Although most patients with acute viral myocarditis recover spontaneously, some patients progress to heart failure. Perturbations in innate immunity may partially explain the heterogeneity of clinical outcomes. As the most abundant immune cells in the heart, cardiac macrophages have heterogeneous origins, including embryonic-derived resident macrophages (ResMϕs) and monocyte-derived macrophages (MoMFs).
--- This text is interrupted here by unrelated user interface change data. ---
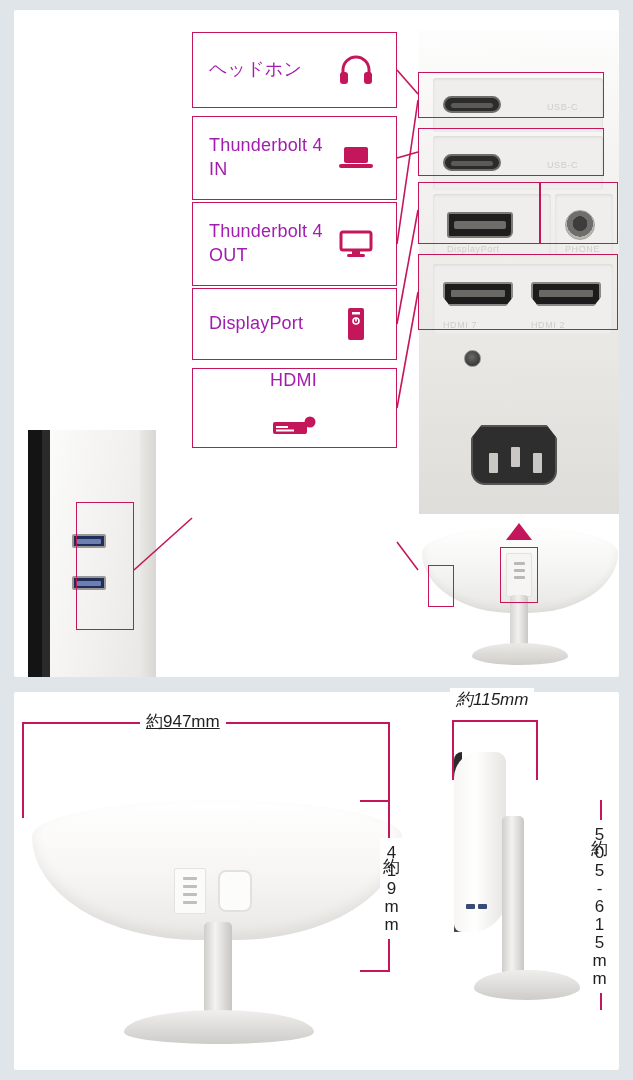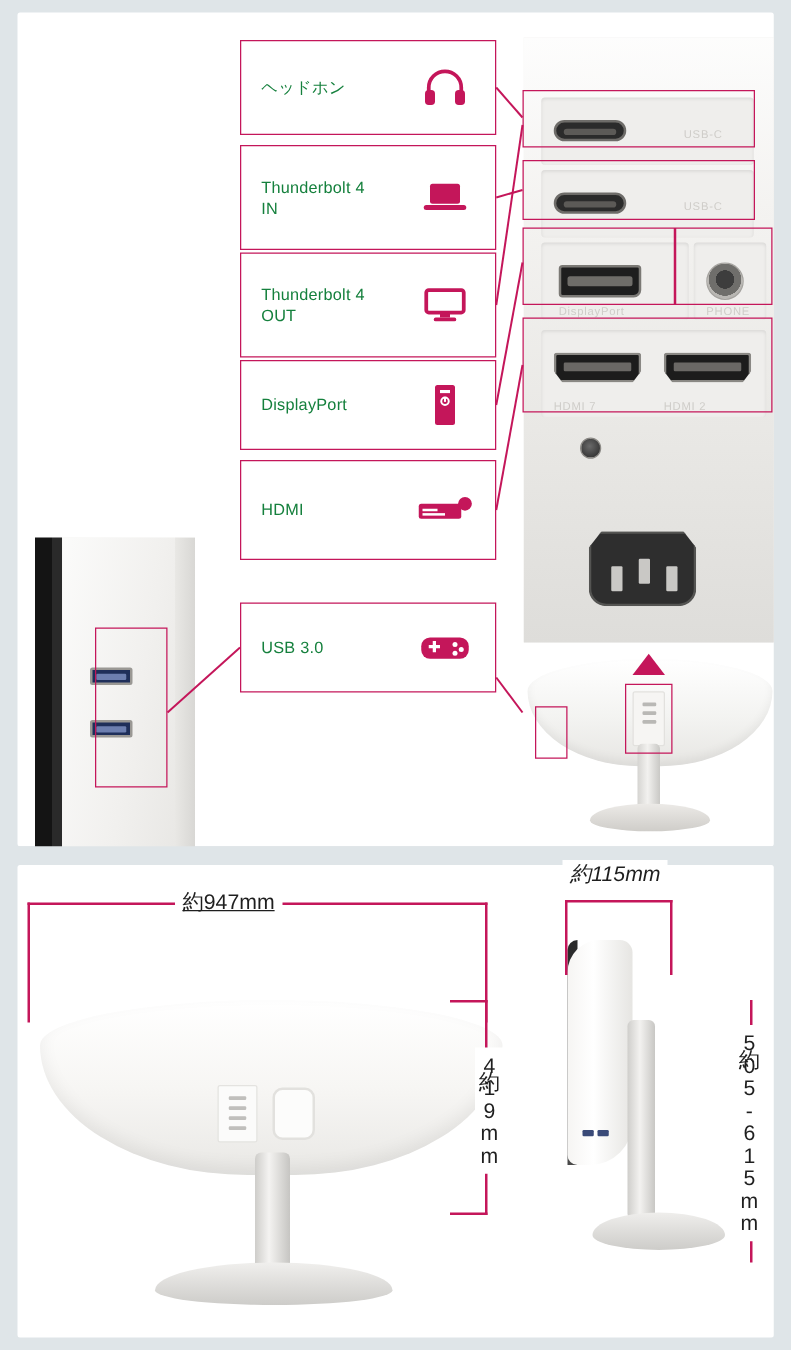"ヘッドホン" .callout .cl-text { color: #15803d -> #a21caf; font-size: 13px -> 18px }
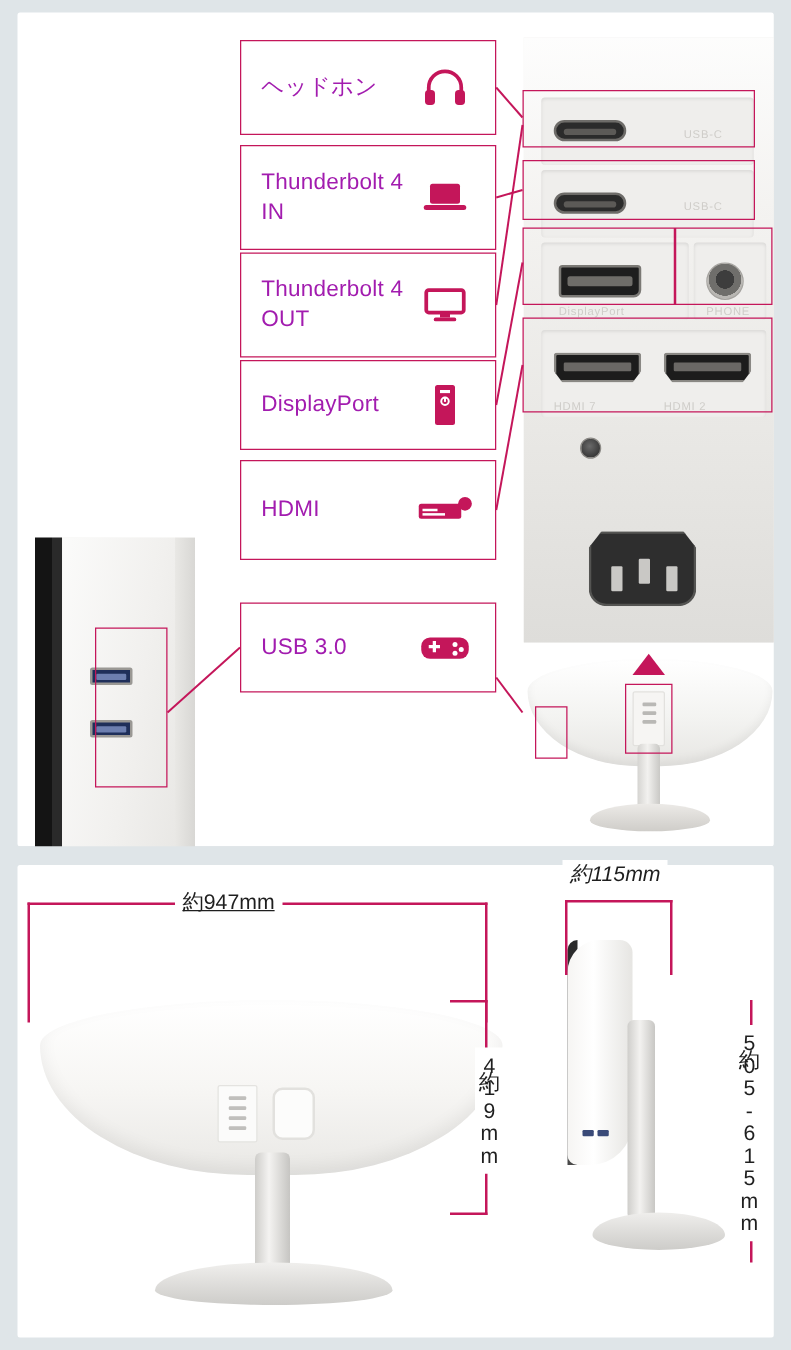"HDMI" #cl-hdmi { flex-direction: none -> column }
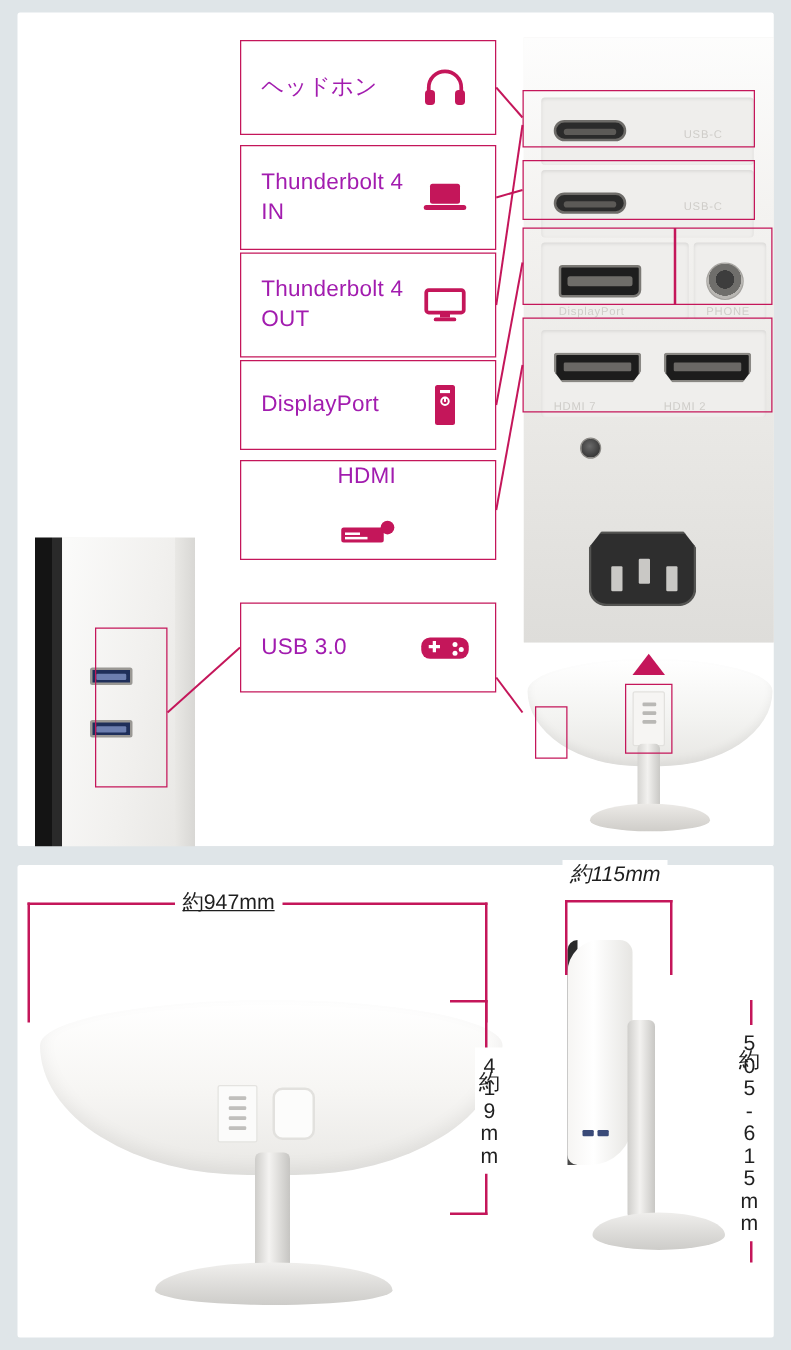"USB 3.0" div.callout { html: <div> <span>USB 3.0</span> <span> <svg> <rect></rect> <rect></rect> <rect></rect> <circle></circle> <circle></circle> <circle></circle> </svg> </span> </div> -> none }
However, the time course change and role of cardiac macrophage subsets has not been fully explored. In the present study, we found that BALB/c mice had prolonged MoMF accumulation and low proportions of ResMϕs that could not be restored to normal levels. MoMFs of BALB/c mice generally exhibit an M1-dominant functional phenotype. Moreover, the preferential depletion of MoMF by a C-C chemokine receptor type 2 (CCR2) inhibitor resulted in improved acute myocarditis and chronic fibrosis, as well as the recovery of ResMϕs number and reduced CD4 T cell expansion. Hence, immunomodulatory therapy that targets the balance among cardiac macrophages and modulates their function is expected to prevent the progression of cardiac injury to overt heart failure and improve adverse outcomes.